Писаревская не устояла. Ее грызла совесть, и казалось постыдным, что в решающий момент товарищи в редакции остались одни. Пусть девушка не являлась главной в стихийно складывающейся оппозиции, пусть ее нахождение в здании действительно не имело особого смысла, но ведь и сбегать от всех не слишком порядочно. Как протестовать, так вместе, как отвечать — в кусты. Дина считала себя храброй и потому испытывала невольный стыд. Словно предала всех, переметнулась к противнику, а ведь нового президента иначе как врагом она не считала.
Потому после долгих колебаний Писаревская отправилась к месту работы. Иначе она перестала бы себя уважать, в молодости же самоуважение — одна из основ мировоззрения.
У здания редакции никого не было. Визит властей закончился, машины уехали, и улица вокруг жила обычной жизнью.
Изменения были заметны только внутри. Сотрудники ходили тихие, подавленные, осторожно обменивались замечаниями, словно уже подозревали друг друга в доносительстве и прочих нехороших делах.
— Тут у нас обыск был, — едва не шепотом сообщили Дине. — У Льва какие-то бумаги нашли. Так и бумаги забрали, и Льва, и секретаря прихватили…
Лев был первым замом главного, который, кстати, сегодня отсутствовал. А сверх того — одним из главных вдохновителей коллектива на путях борьбы за справедливость. В том смысле, в котором он ее понимал.
— Арестовали? — переспросила Дина.
Заместитель был старым революционером, даже привлекался разок при царизме, и его арест в новом свободном обществе был явлением вопиющим. Понятно, если к ответственности привлекают тех, кто мечтает восстановить старое, но это…
Что же дальше будет при таком начале?
— Может, разберутся и отпустят. Знаешь же, как они порою любят усердие демонстрировать. Да еще раз власть меняется…

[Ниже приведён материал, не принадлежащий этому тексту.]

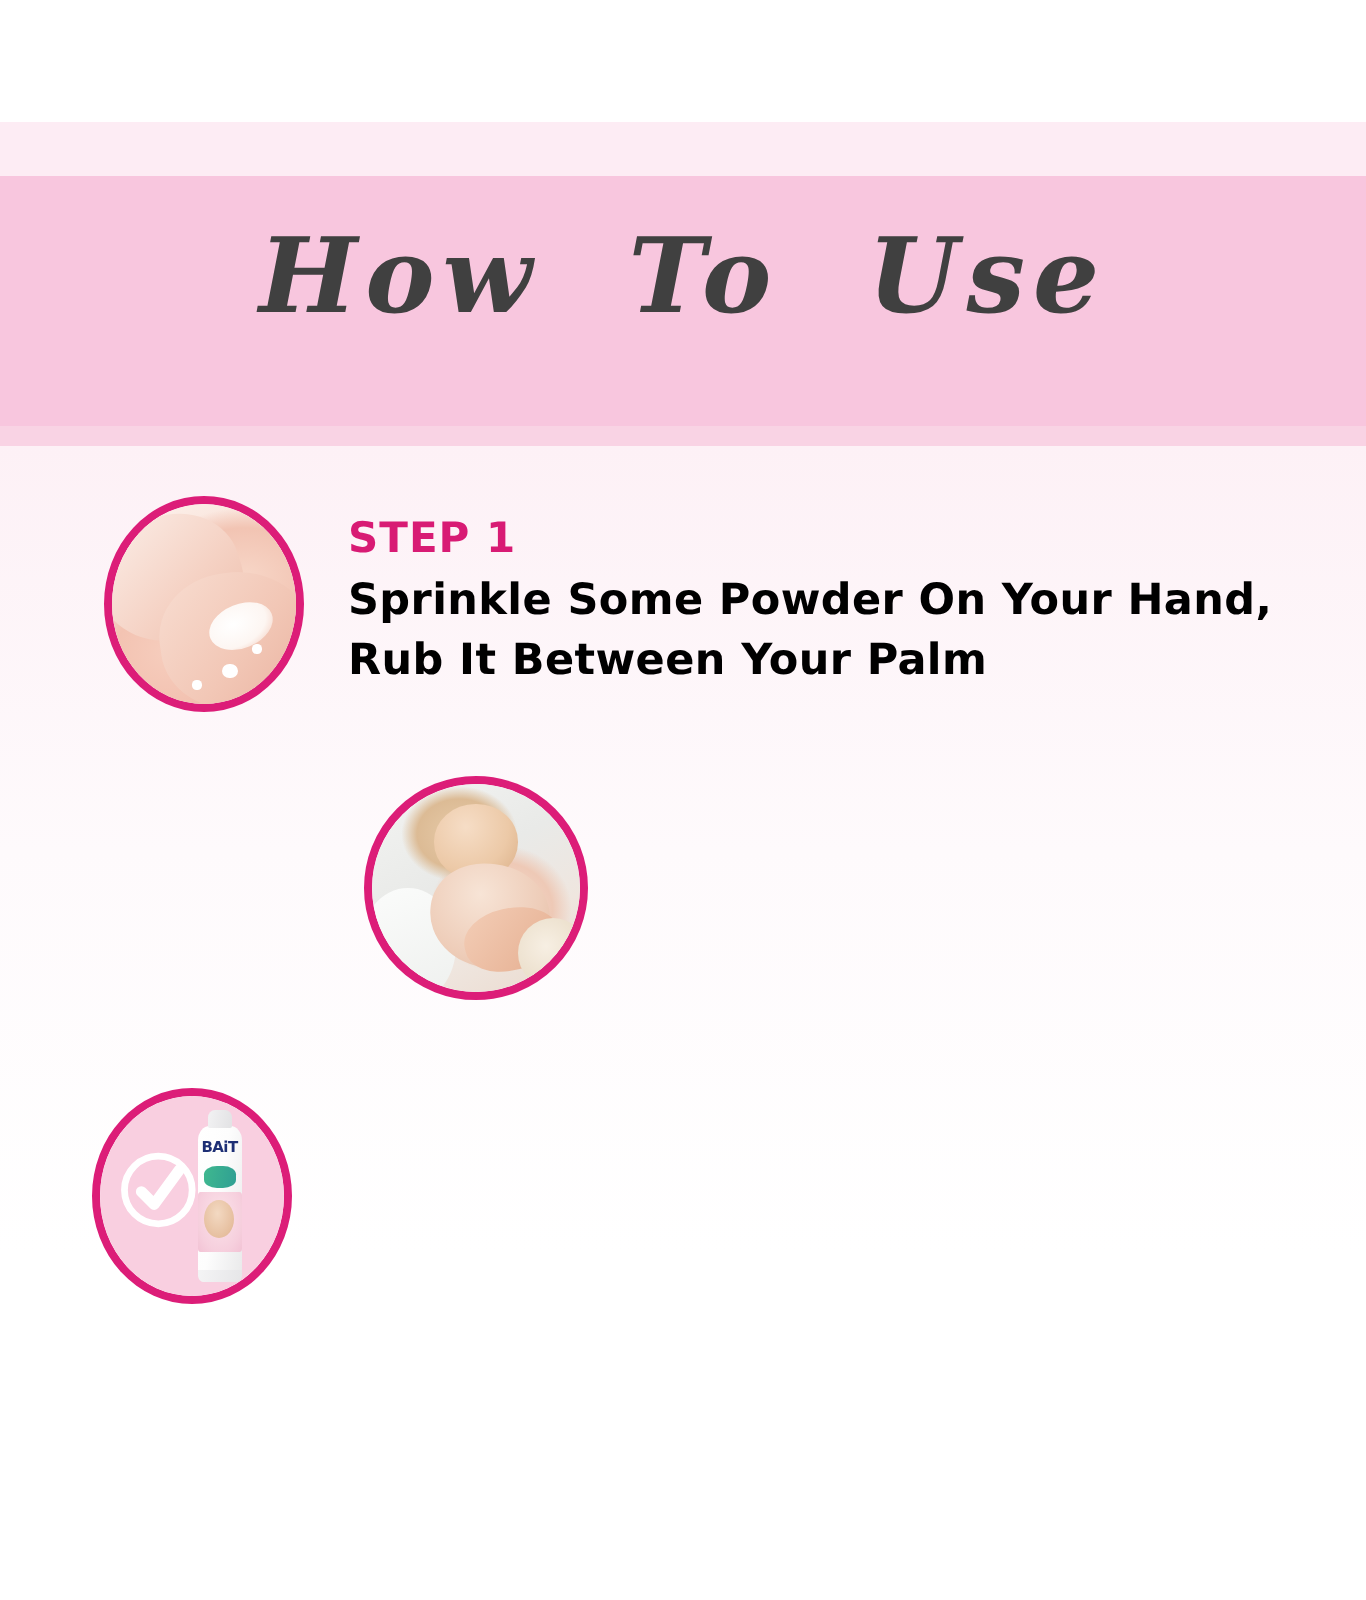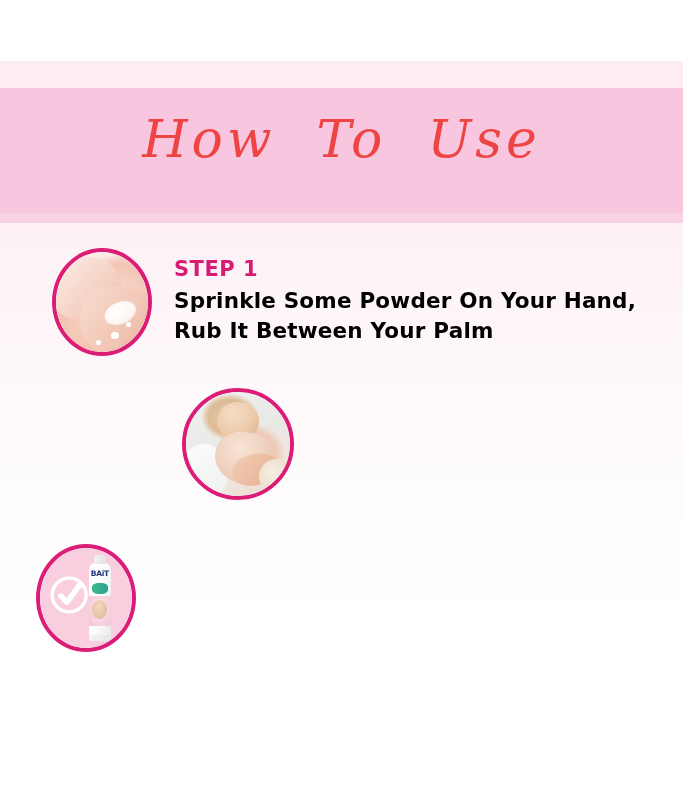"How To Use" .page-title { color: #ef4444 -> #404040; font-weight: normal -> bold }
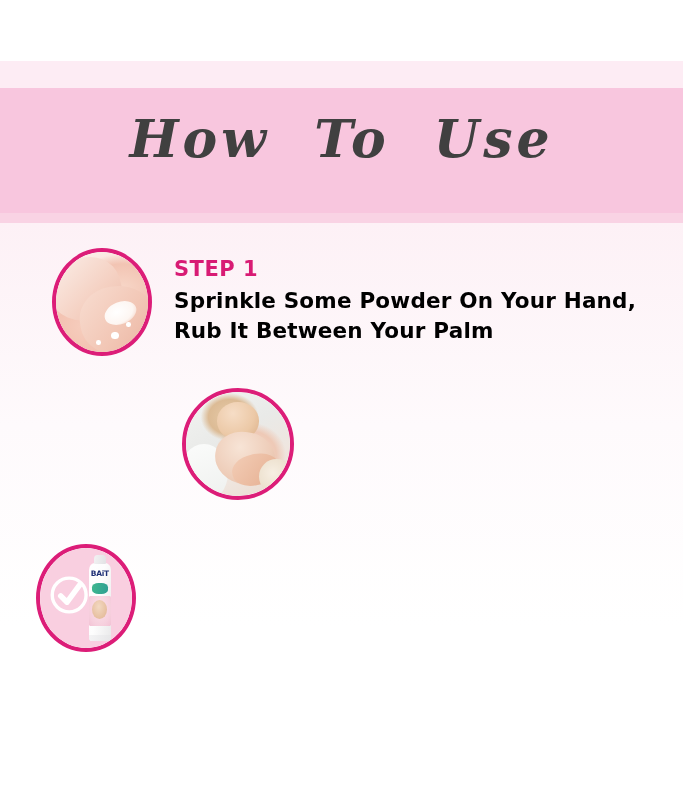"BAiT" .step-3 { left: 36px -> 46px }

— А нам всем велели Москвы пока не покидать. И адреса переписали. С предупреждением, что мы действительно должны там жить. Так что, тебе повезло. Иначе и тебя…
Все говорилось без осуждения, напротив, с долей радости за удачливого товарища. Вернее, товарищей: в число счастливцев Дина попала не одна. Специфика работы. Кто-то пишет здесь, кто-то мотается в поисках новостей.
— Что же теперь будет? — вопрос витал в воздухе.
— Протестовать надо! Мало им было вчерашнего. Если на второй день так себя ведут, то что дальше творить станут?
— Но война, граждане! Нас же предупредили — в стране есть враги свободы, которые находятся на содержании противников. И с ними будут бороться без пощады…
— Это мы на содержании? Пусть лучше на себя посмотрят!
Однако быстро перешли на шепот. Когда обыск еще свеж в памяти…
— Любая оппозиционная критика запрещается на все время войны. Каково? — Однако возмущение новым указом президента, одним из первых принятых, вновь прозвучало тихо.
— А если выпустить газету без слов? — вдруг предложила Дина. — Если нам запретили писать о насущном, то пусть читатели сами догадаются о том, что мы хотели им сказать. И никто не придерется. Откровенной критики-то нет. Что они нам смогут сделать?
— Только кто это купит… — Хорошо живешь тогда, когда тиражи растут. Иначе кошелек может оказаться пуст.